The little dude is living with us while his real people are forced to be dog free. He pretends he sleeps next to the bed, knowing he isn't allowed on it but I never fail to wake up with him on my feet. Cuteness is his only salvation.

About fifteen years ago we overplanted with a whole bunch of native plants. They all had about a ten year life expectancy and they mostly outlived the ten years but this front garden has seen a lot of death over the last little while. We are slowly replanting but will probably put less in and stagger it a bit so there are no more mass exits.

The bouganvillea on the other side of the steps thrives.

Only a few minutes drive from us is M1. This road follows the coast (sometimes closer than others) all the way around Australia. This section of it is the main north-south route through suburban Sydney and I follow it anytime I want to head north as well as most of the times I head west. 

As I follow the road north I usually go past the cemetery without stopping. In fact, in a lifetime of living in Sydney I have only been inside the necropolis once before but today i decided to misrepresent my day :)

You would never believe this "parkland" is right next to a major thoroughfare. It's quite lovely and as the largest cemetery in the southern hemisphere, it could stand a lot of exploring.

Overlooking the Jewish section, with the Chinese section behind that. I might be romanticising my city but I suspect this would be a fairly unique sight. 

This memorial was quite large, it was also inexplicably gated.

I could have explored the cemetery for a lot longer but I had set out to buy the weeks fruit & veg so I moved on. The markets would be an ugly concrete jungle if it wasn't for the colour and movement from produce and people. 

I am a bit shy about taking pictures with all those people about but that means there is plenty of subject matter for another time.

And then the drive home. I managed to snap this just as the lights went green. I don't know what it is about urban decay but I find it almost beautiful in some instances.


  1. I do love cemeteries - and have always loved the phrase 'crook as Rookwood'.
    And yes, some urban decay is beautiful. Except when it is shopping centres.

  2. My Dear Kylie,

    Thank you so much for taking me along with you on this adventure! It was wonderful! Your juxtaposition of living and dead intrigued me: referring to your garden plants and in stopping at the Necropolis on the way to the Market. The parallels lent a thoughtfulness and depth to these precious ordinary acts in life. The Holocaust Memorial placed death (the natural inevitable) alongside genocide (unnatural death at the hand of man's evil intention). I wiped away a tear or two as I reflected. I also noted that you shared the facade of your home, sweet, home and then snapped an abandoned house.

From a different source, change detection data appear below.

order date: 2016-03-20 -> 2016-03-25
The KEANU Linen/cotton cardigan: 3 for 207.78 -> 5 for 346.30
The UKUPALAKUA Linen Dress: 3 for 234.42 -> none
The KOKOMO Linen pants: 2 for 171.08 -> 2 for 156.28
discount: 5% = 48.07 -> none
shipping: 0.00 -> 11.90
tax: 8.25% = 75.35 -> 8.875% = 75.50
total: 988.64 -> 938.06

Your artful eye has delighted and touched me. I can't wait to see more! Oh, and that pooch is A-D-O-R-A-B-L-E. Thanks for taking me along. I loved it! I only wish we were sharing a cuppa at the close. :D

  3. Loved your little adventure! I have always enjoyed walking through cemeteries, seeing the different types of headstones and reading the various descriptions. It makes the past seem so real somehow. I can't wait for future posts! :)

  4. EC,
    Crook as Rookwood is a great phrase! We seem to be losing some of our great descriptive phrases and proverbs, do you think?
    Language seems to be simplifying, you know, like not in a good way?

  5. Debbie,
    You give me way too much credit, my artistic eye is mostly not conscious :)
    I wish we could have a cuppa, too. Hawaii is midway, isnt it?

  6. Elizabeth!
    Thanks for visiting!
    I usually look at how long a person lived and then wonder what they saw in their lifetime. Everyone has a story, right?

  7. Thank you! All these years of knowing you and this is the first time I have gotten a really good taste of the moments of your surround. Fascinating, the Jewish & Chinese graves...

  8. Leah,
    I had thought my blog contained glimpses but maybe this time it's a little more mindful.

  9. Hindus cremate so there are no cemeteries worth spending time on but our old Colonial time cemeteries are fascinating places to visit and wonder about some names repeating in rows. Most are still well maintained, particularly the cantonment ones and when I can I try and spend some time wandering in them. Somehow the Indian Christians and Muslims do not do much of headstone work!

  10. These are all interesting photos, but I like the first one best, and next to it, the one of your house, and next to it, the one of the Necropolis sign. Maybe the Jewish memorial was locked due to problems with Jew-hating vandals. Is there much of that where you live?

    P.S. Funny they would warn active thieves (as opposed to reformed or retired thieves) to lock their cars. I guess they don't want to have all that stolen merchandise re-stolen, forcing the thieves to steal even more.

  11. ramana,
    who needs headstones when you have things like the taj mahal!

  12. snow,
    the dog had his hair cut the day after that pic was taken and a window at the front of the house got broken, too!
    i'm sad to say i think that anti-semitic vandalism is the only good reason for the memorial to be locked up. i wouldnt have said there was a lot of that around but of course it only takes one or two incidents before it makes sense to lock up.